South Korean President Yoon is being forced to crisis-manage the aftermath of the October 29 Halloween tragedy in which 156 young revelers died in a Seoul crowd crush, which many angry voices insist was preventable.
Japanese Premier Fumio Kishida is similarly distracted by the aftermath of Shinzo Abe’s assassination, which cast a harsh light on the ties between his party and the Unification Church, which many consider a cult.
And in Washington, the Joe Biden administration, neck deep in Ukraine, is glued to domestic politics as November 8 mid-term elections loom.
If – as pundits have been predicting for months – North Korea tests a nuclear device, potentially its seventh – tensions will rise yet further.
“It’s hard to see de-escalation,” O’Carroll said.
Hopes vs reality
Perhaps. But on October 28 a US official made a remarkable, if underpublicized, statement. Given that Seoul’s Halloween disaster followed the next day, her statement was drowned out in breaking news.
Speaking at the 2022 Carnegie International Nuclear Policy Conference, US Under Secretary for Arms Control and International Security Bonnie Jenkins said Washington would not refuse talks with Kim if he asked for arms reduction negotiations.

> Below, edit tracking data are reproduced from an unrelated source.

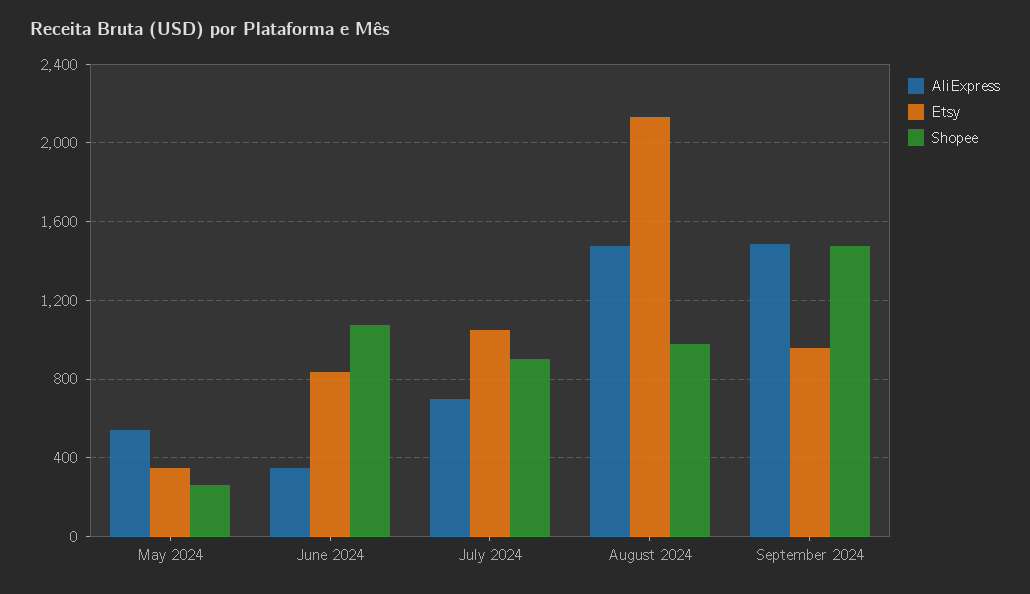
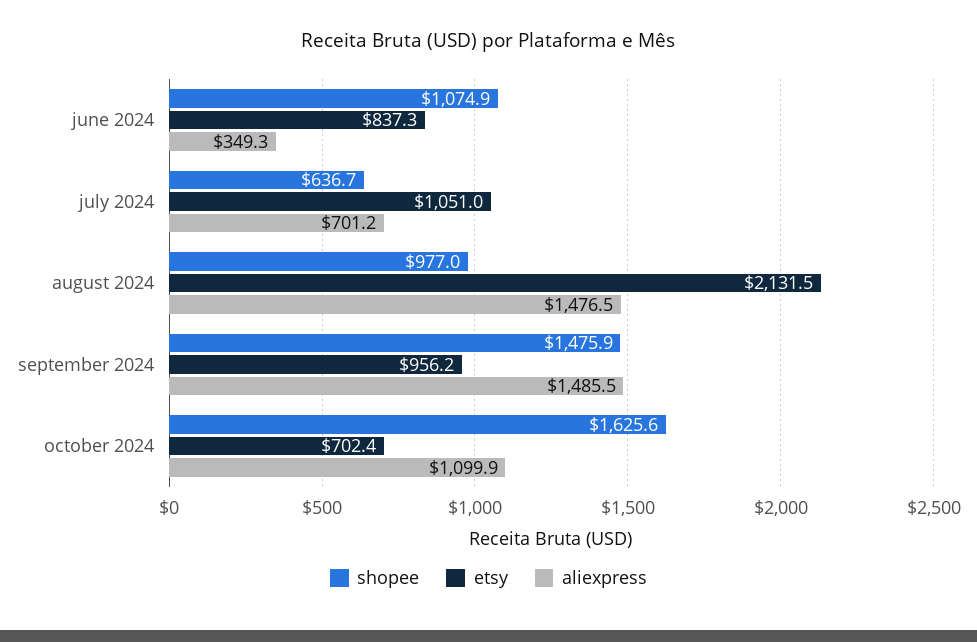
AliExpress, May 2024: 550 -> none
Etsy, May 2024: 350 -> none
Shopee, May 2024: 250 -> none
Shopee, July 2024: 900 -> 636.7
Shopee, october 2024: none -> 1625.6
Etsy, october 2024: none -> 702.4
AliExpress, october 2024: none -> 1099.9

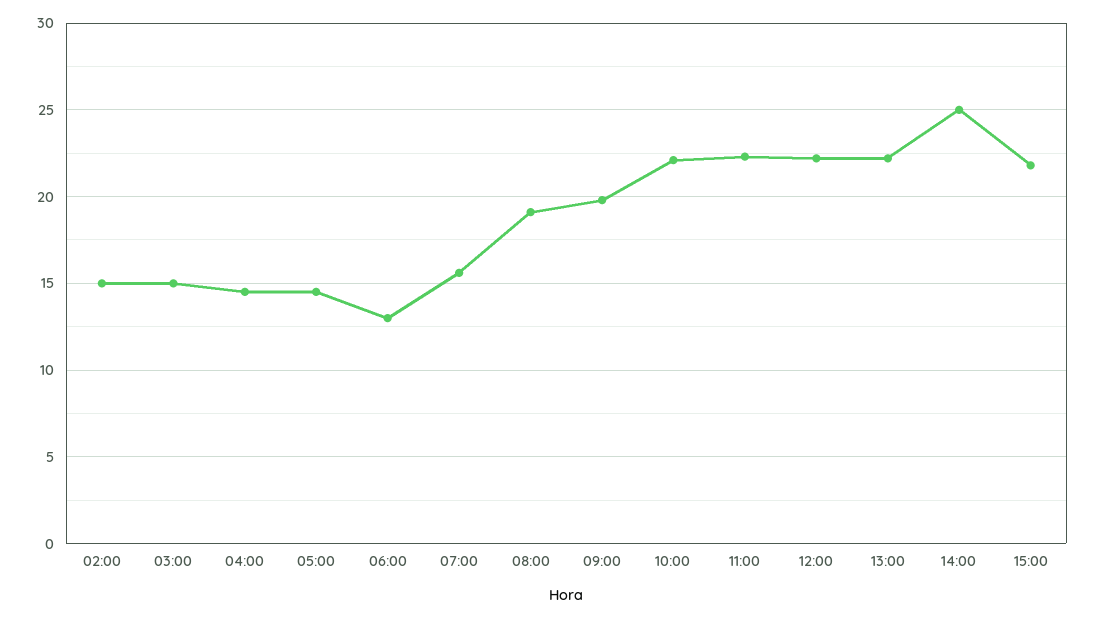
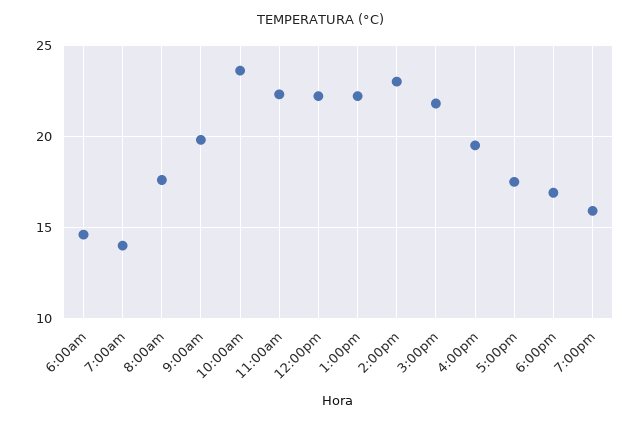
02:00: 15 -> none
03:00: 15 -> none
04:00: 14.5 -> none
05:00: 14.5 -> none
06:00: 13 -> 14.5
07:00: 15.5 -> 14
08:00: 19 -> 17.5
10:00: 22 -> 23.5
14:00: 25 -> 23
4:00pm: none -> 19.5
5:00pm: none -> 17.5
6:00pm: none -> 17
7:00pm: none -> 16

If that view is held by the Biden administration – which is not clear – it signals a significant change.
Unwavering US prioritization of North Korean denuclearization has long been a stumbling block in talks. Among the North Korean punditry, it is difficult to find anyone who believes Pyongyang will ever give up its nuclear “sacred sword.” Optimists believe that only if the US ditches denuclearization and pivots to arms control can progress be made.
But even if US thinking and policy are shifting, it is questionable whether either Pyongyang or Washington could enter related negotiations in good faith.

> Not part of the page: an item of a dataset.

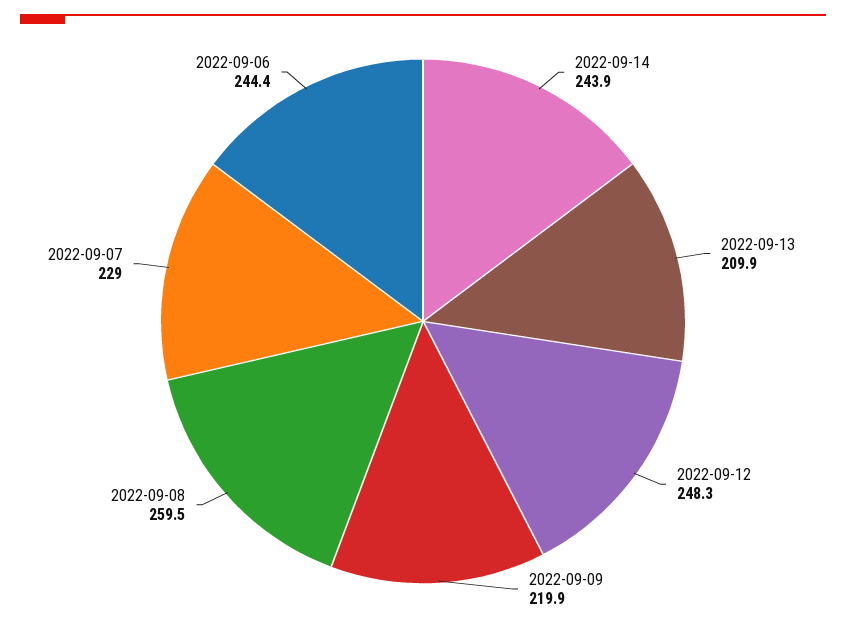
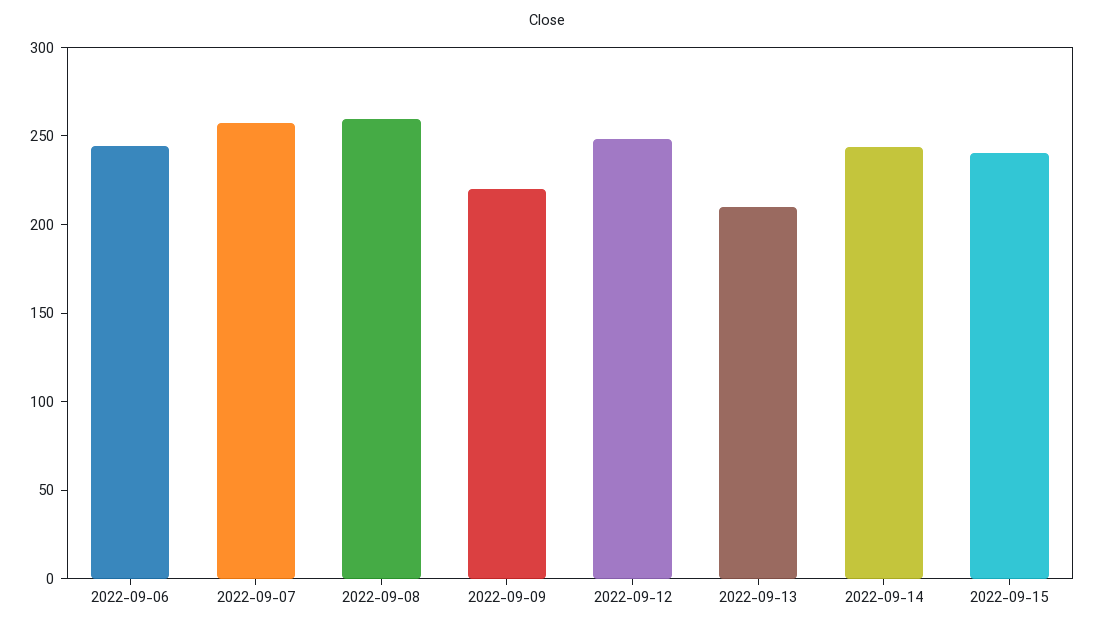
2022-09-07: 229 -> 260
2022-09-15: none -> 240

“North Korea pushes arms control talks, as they would acknowledge North Korea as a nuclear state,” said Go Myong-hyun, a fellow at the Asan Institute think tank in Seoul. “The problem is, this approach would eliminate the US as an external enemy – and a pillar of the regime’s justification for its existence is enmity against the US.”
Across the Pacific, not only would ditching denuclearization be a tough sell to the general public, a law exists that may make it politically impossible.
“We have a history of the US and North Korea trying out different negotiating tracks, but there are political constraints in the US that are registered in law,” Go said, citing the 2016 North Korean Sanctions and Policy Enhancement Act.
Before sanctions are lifted, the Act demands that North Korea show progress in areas including dismantling its WMD and releasing political prisoners – demands it is highly unlikely the regime would countenance.